* [Your objective]:
Restate the following data in its entirety, word for word and without images.

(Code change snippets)
========================================

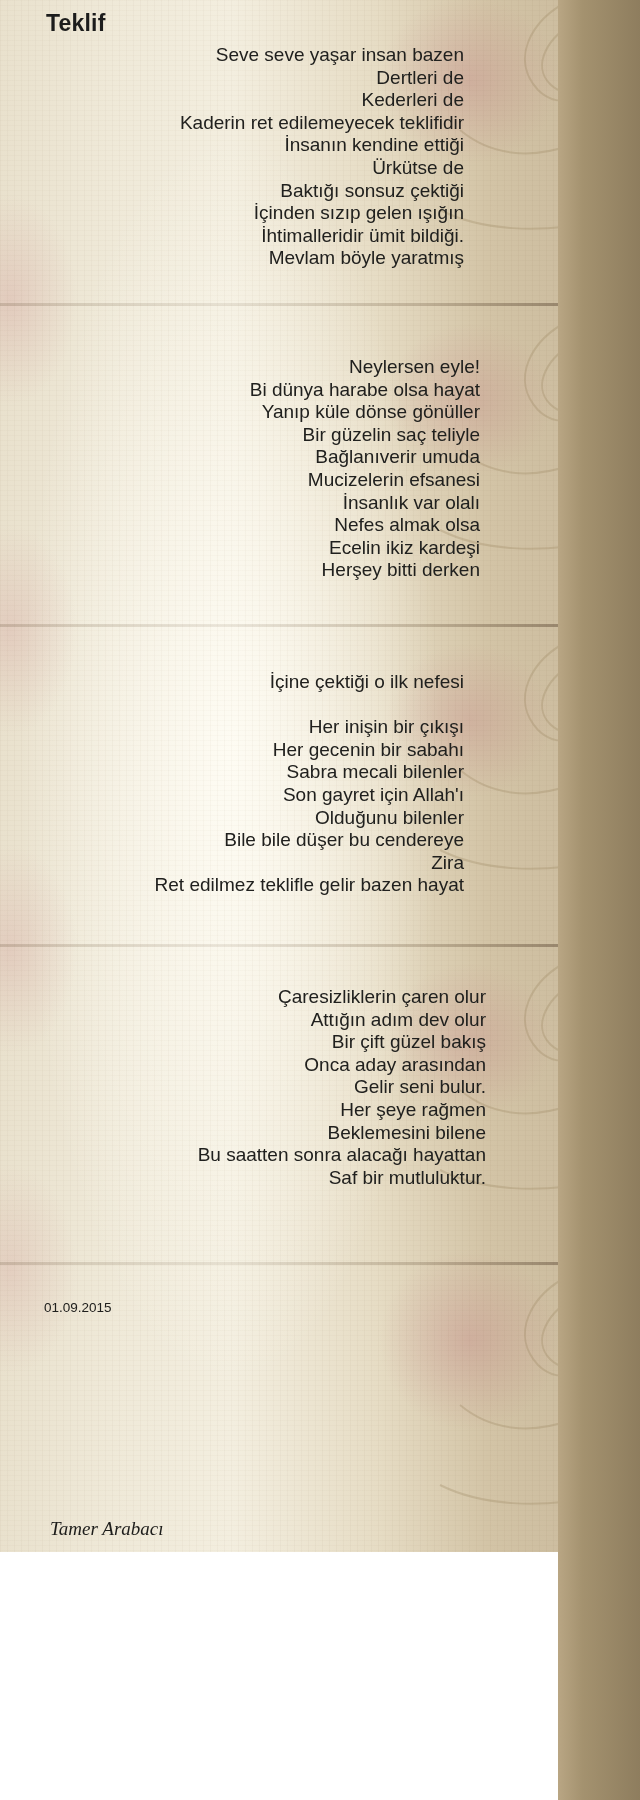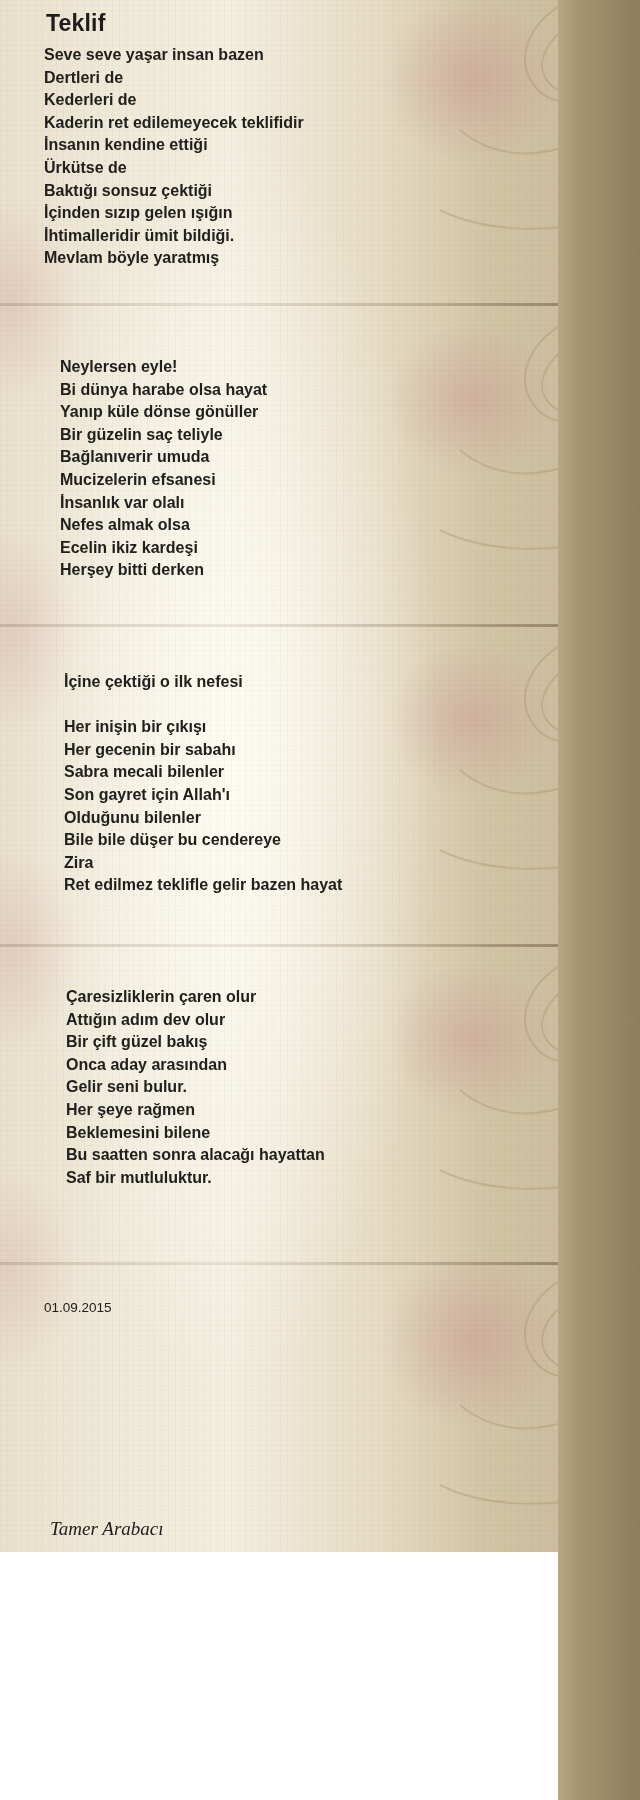--- a/index.html
+++ b/index.html
@@ -46,6 +46,7 @@
       
       linear-gradient(to right, #e9e1cd 0%, #efe9d8 18%, #f3eedf 38%, #e6dcc4 62%, #d3c4a6 80%, #c9b99c 100%),
       #e3d9c2;
+    text-align: right;
   }
 
   

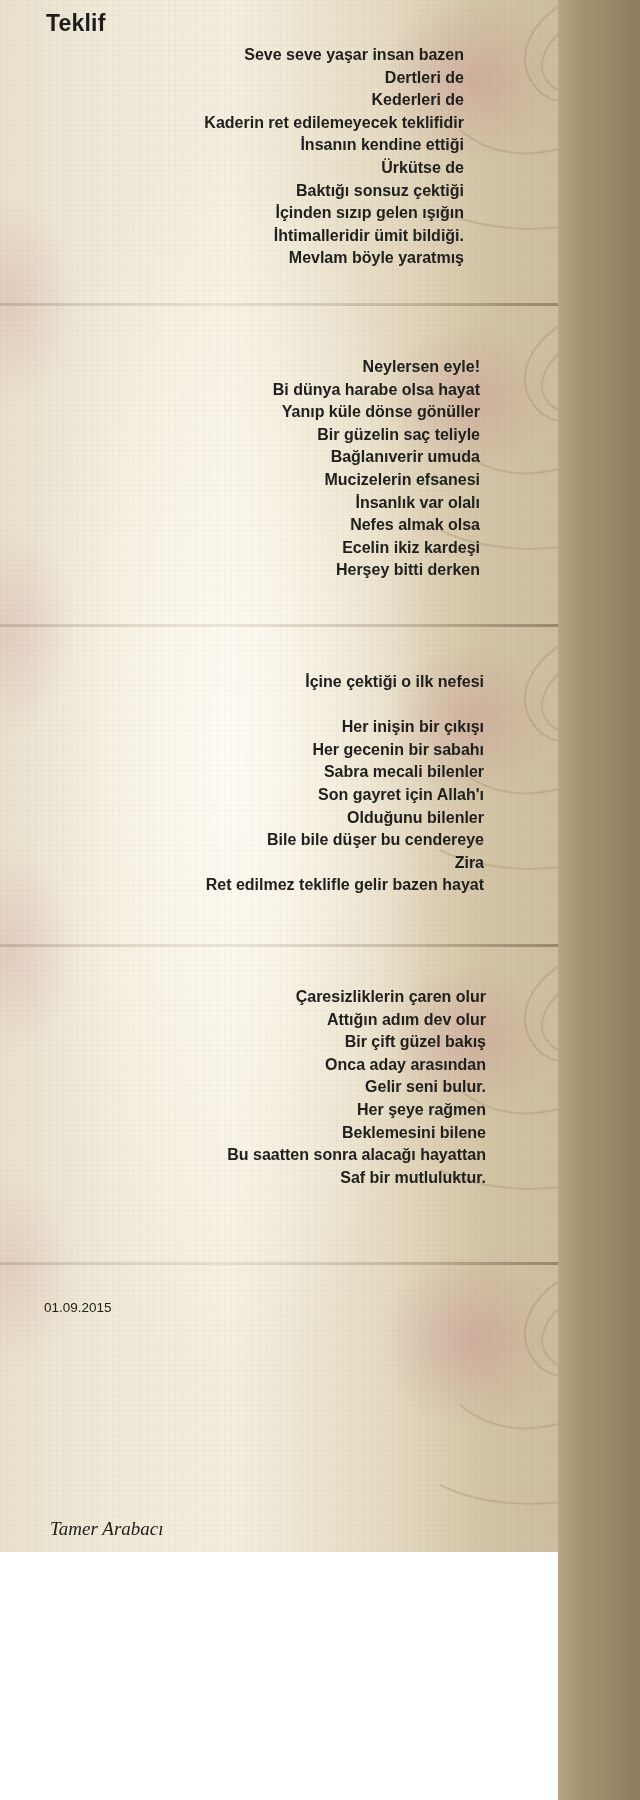--- a/index.html
+++ b/index.html
@@ -126,8 +126,8 @@
     width: 420px;
   }
   .line {
-    font-size: 16px;
-    font-weight: bold;
+    font-size: 19px;
+    font-weight: normal;
     color: #20201e;
     line-height: 22.6px;
     white-space: pre;

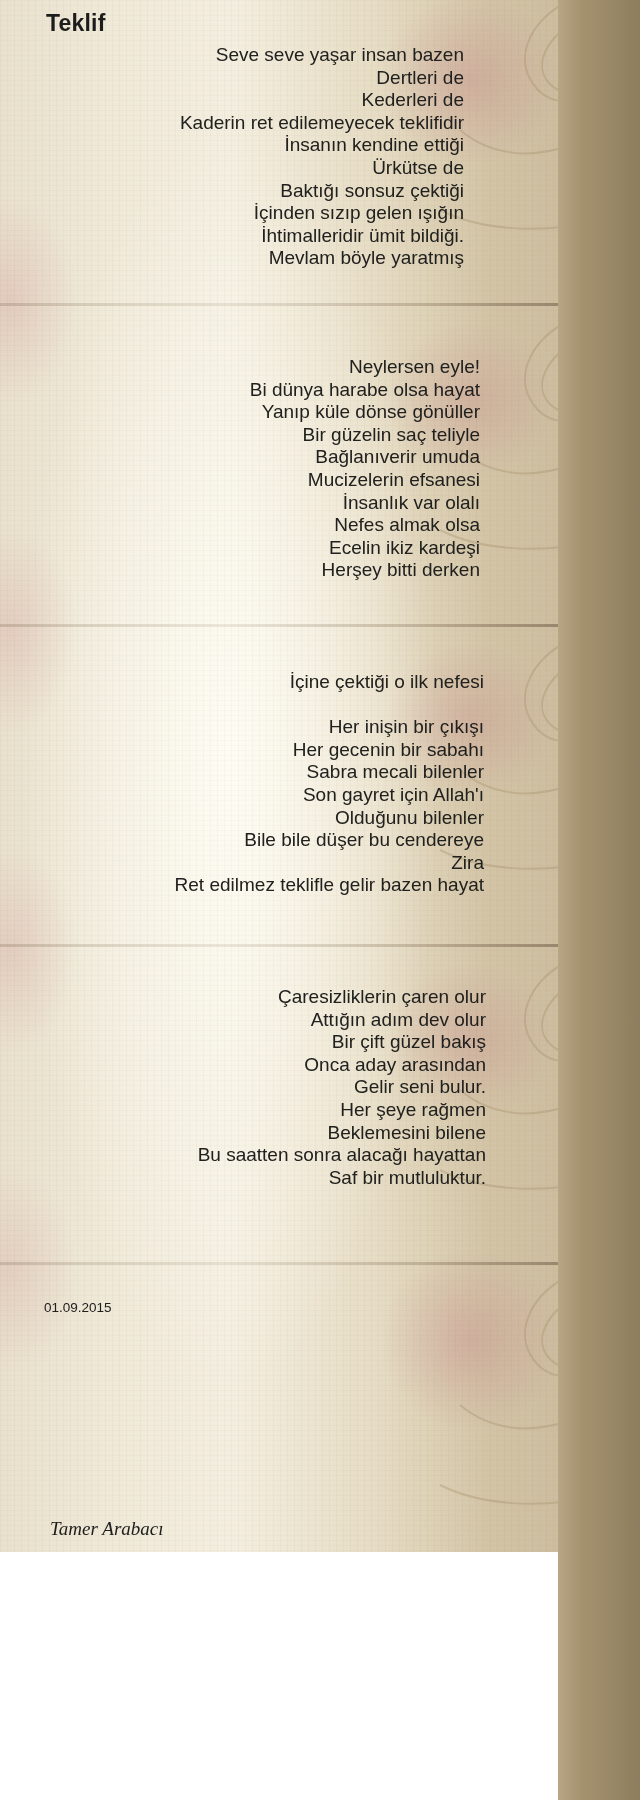--- a/index.html
+++ b/index.html
@@ -270,7 +270,7 @@
         <div class="line">Herşey bitti derken</div>
       </div>
 
-      <div class="stanza" style="top:671px;margin-left:20px;">
+      <div class="stanza" style="top:671px;">
         <div class="line">İçine çektiği o ilk nefesi</div>
         <div class="line blank"></div>
         <div class="line">Her inişin bir çıkışı</div>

========================================

* [Your response]:
--- a/index.html
+++ b/index.html
@@ -46,6 +46,7 @@
       
       linear-gradient(to right, #e9e1cd 0%, #efe9d8 18%, #f3eedf 38%, #e6dcc4 62%, #d3c4a6 80%, #c9b99c 100%),
       #e3d9c2;
+    text-align: right;
   }
 
   

--- a/index.html
+++ b/index.html
@@ -126,8 +126,8 @@
     width: 420px;
   }
   .line {
-    font-size: 16px;
-    font-weight: bold;
+    font-size: 19px;
+    font-weight: normal;
     color: #20201e;
     line-height: 22.6px;
     white-space: pre;

--- a/index.html
+++ b/index.html
@@ -270,7 +270,7 @@
         <div class="line">Herşey bitti derken</div>
       </div>
 
-      <div class="stanza" style="top:671px;margin-left:20px;">
+      <div class="stanza" style="top:671px;">
         <div class="line">İçine çektiği o ilk nefesi</div>
         <div class="line blank"></div>
         <div class="line">Her inişin bir çıkışı</div>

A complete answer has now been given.